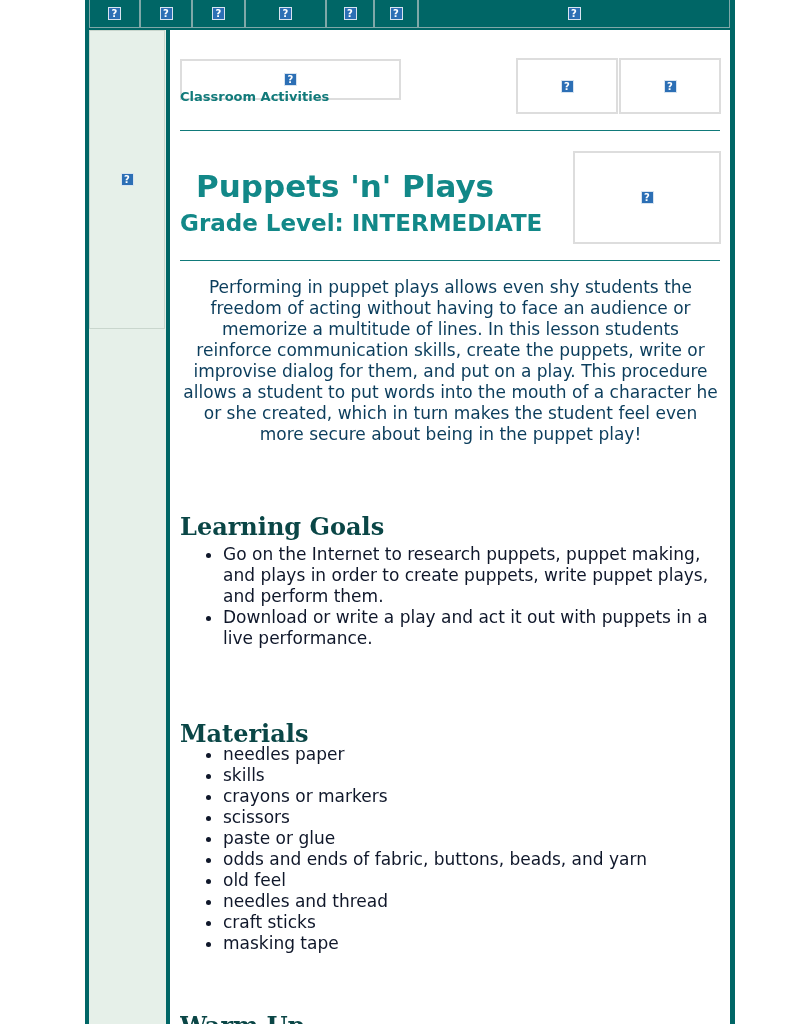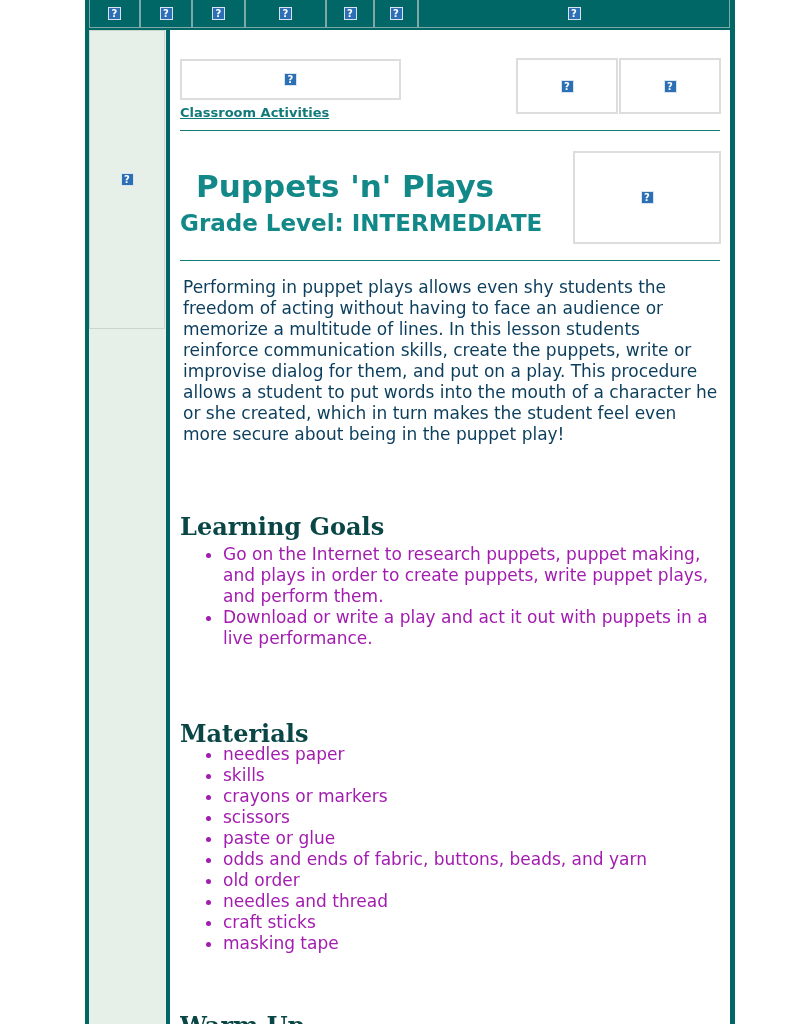--- a/index.html
+++ b/index.html
@@ -14,7 +14,7 @@
   .sidebar-box { position: absolute; left: 0; top: 0; width: 76px; height: 299px; border: 1px solid #c9d6cd; box-sizing: border-box; display: flex; align-items: center; justify-content: center; }
   .divider-bar { position: absolute; left: 166px; top: 30px; width: 4px; height: 994px; background: #006666; }
   .box { position: absolute; border: 2px solid #dddddd; box-sizing: border-box; display: flex; align-items: center; justify-content: center; background: #ffffff; }
-  .crumb { position: absolute; left: 180px; top: 105px; font-size: 13px; font-weight: bold; color: #117a7a; text-decoration: underline; cursor: pointer; }
+  .crumb { position: absolute; left: 180px; top: 89px; font-size: 13px; font-weight: bold; color: #117a7a; cursor: pointer; }
   .hr { position: absolute; left: 180px; width: 540px; height: 1px; background: #117a7a; }
   .title { position: absolute; left: 180px; top: 152px; font-size: 31px; font-weight: bold; color: #128888; margin: 16px; }
   .grade { position: absolute; left: 180px; top: 210px; font-size: 23px; font-weight: bold; color: #128888; margin: 0; }

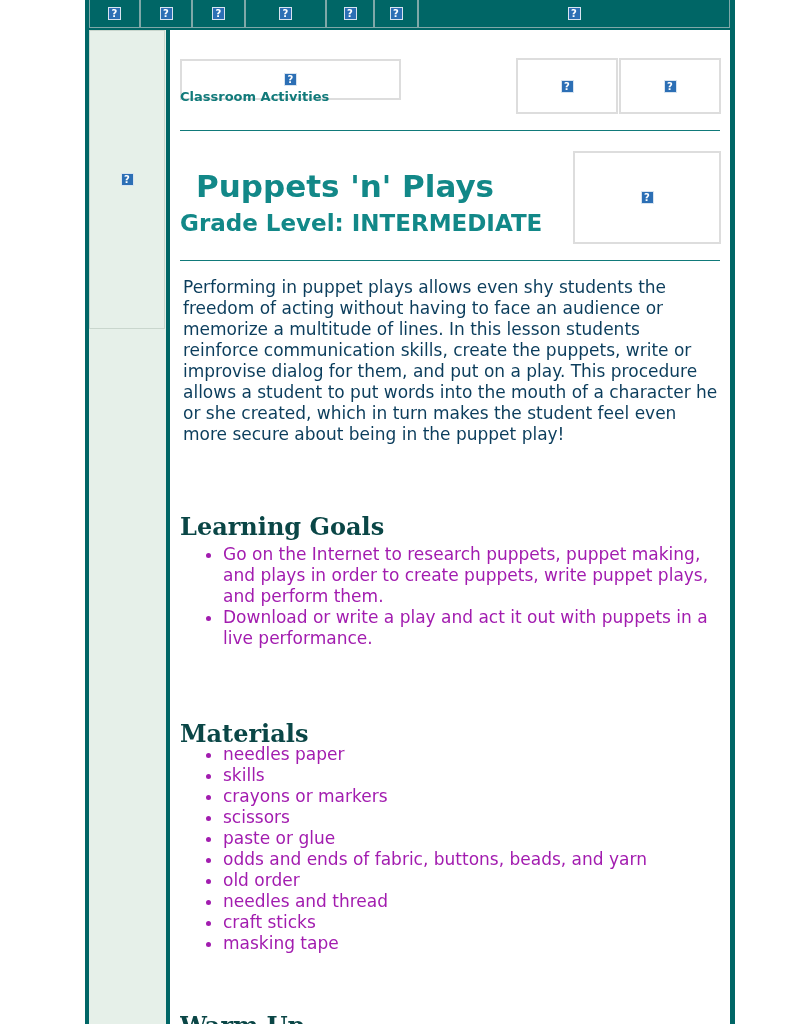--- a/index.html
+++ b/index.html
@@ -18,7 +18,7 @@
   .hr { position: absolute; left: 180px; width: 540px; height: 1px; background: #117a7a; }
   .title { position: absolute; left: 180px; top: 152px; font-size: 31px; font-weight: bold; color: #128888; margin: 16px; }
   .grade { position: absolute; left: 180px; top: 210px; font-size: 23px; font-weight: bold; color: #128888; margin: 0; }
-  .intro { position: absolute; left: 183px; top: 277px; width: 535px; font-size: 17px; line-height: 21px; color: #0b3d5c; margin: 0; }
+  .intro { position: absolute; left: 183px; top: 277px; width: 535px; font-size: 17px; line-height: 21px; color: #0b3d5c; margin: 0; text-align: center; }
   .h2 { position: absolute; left: 180px; font-family: "DejaVu Serif", serif; font-size: 24px; font-weight: bold; color: #0a4646; margin: 0; text-align: right; }
   ul.list { position: absolute; left: 180px; margin: 0; padding-left: 43px; font-size: 17px; line-height: 21px; color: #a21caf; width: 500px; }
   ul.list li { margin: 0; }

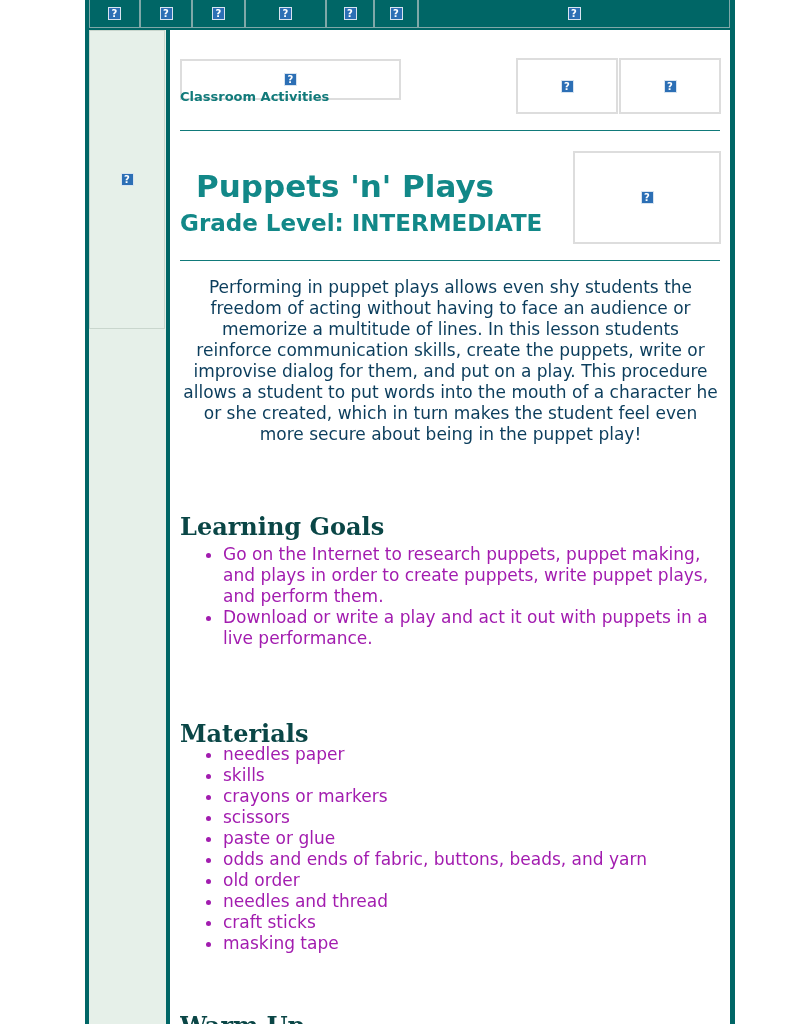--- a/index.html
+++ b/index.html
@@ -20,7 +20,7 @@
   .grade { position: absolute; left: 180px; top: 210px; font-size: 23px; font-weight: bold; color: #128888; margin: 0; }
   .intro { position: absolute; left: 183px; top: 277px; width: 535px; font-size: 17px; line-height: 21px; color: #0b3d5c; margin: 0; text-align: center; }
   .h2 { position: absolute; left: 180px; font-family: "DejaVu Serif", serif; font-size: 24px; font-weight: bold; color: #0a4646; margin: 0; text-align: right; }
-  ul.list { position: absolute; left: 180px; margin: 0; padding-left: 43px; font-size: 17px; line-height: 21px; color: #a21caf; width: 500px; }
+  ul.list { position: absolute; left: 180px; margin: 0; padding-left: 43px; font-size: 17px; line-height: 21px; color: #0f172a; width: 500px; }
   ul.list li { margin: 0; }
   .clip { position: absolute; left: 180px; top: 1012px; height: 12px; overflow: hidden; width: 300px; }
   .clip .h2c { font-family: "DejaVu Serif", serif; font-size: 24px; font-weight: bold; color: #0a4646; margin: 0; line-height: 28px; }

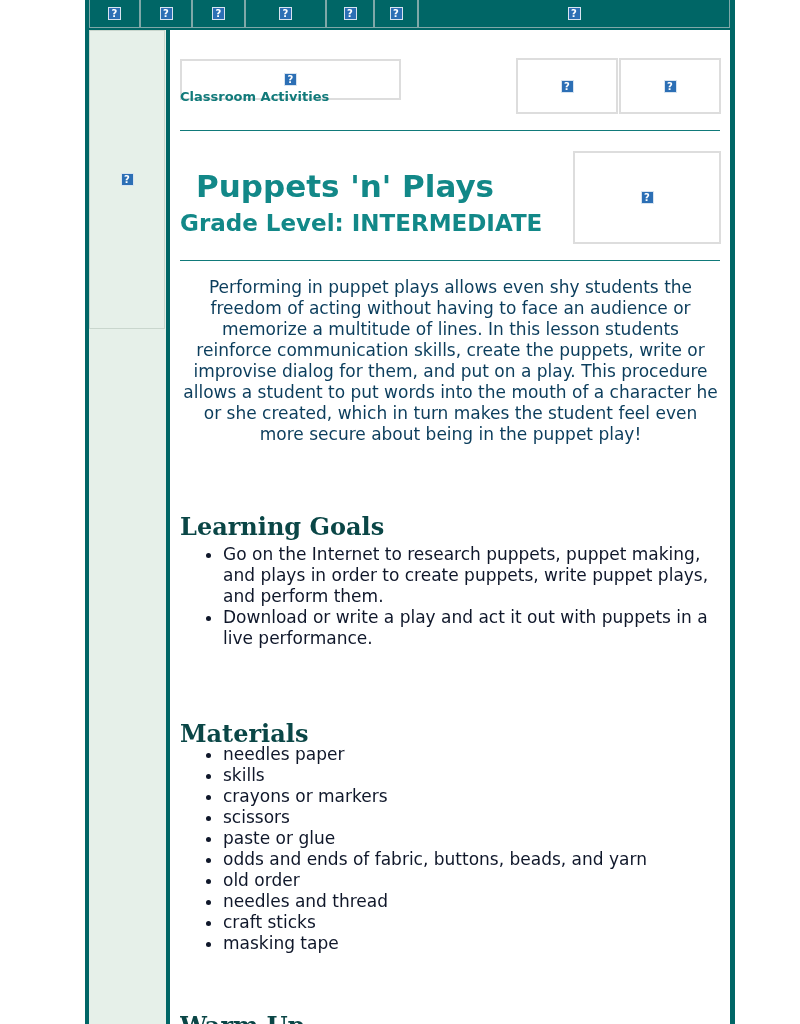--- a/index.html
+++ b/index.html
@@ -99,7 +99,7 @@
   <li>scissors</li>
   <li>paste or glue</li>
   <li>odds and ends of fabric, buttons, beads, and yarn</li>
-  <li>old order</li>
+  <li>old feel</li>
   <li>needles and thread</li>
   <li>craft sticks</li>
   <li>masking tape</li>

## What the exercise asks:
In the copy, include each line from the start of the material through the line with "absolute; left: 166px;", word for word, but none of the pictures.

## Written solution:
--- a/index.html
+++ b/index.html
@@ -14,7 +14,7 @@
   .sidebar-box { position: absolute; left: 0; top: 0; width: 76px; height: 299px; border: 1px solid #c9d6cd; box-sizing: border-box; display: flex; align-items: center; justify-content: center; }
   .divider-bar { position: absolute; left: 166px; top: 30px; width: 4px; height: 994px; background: #006666; }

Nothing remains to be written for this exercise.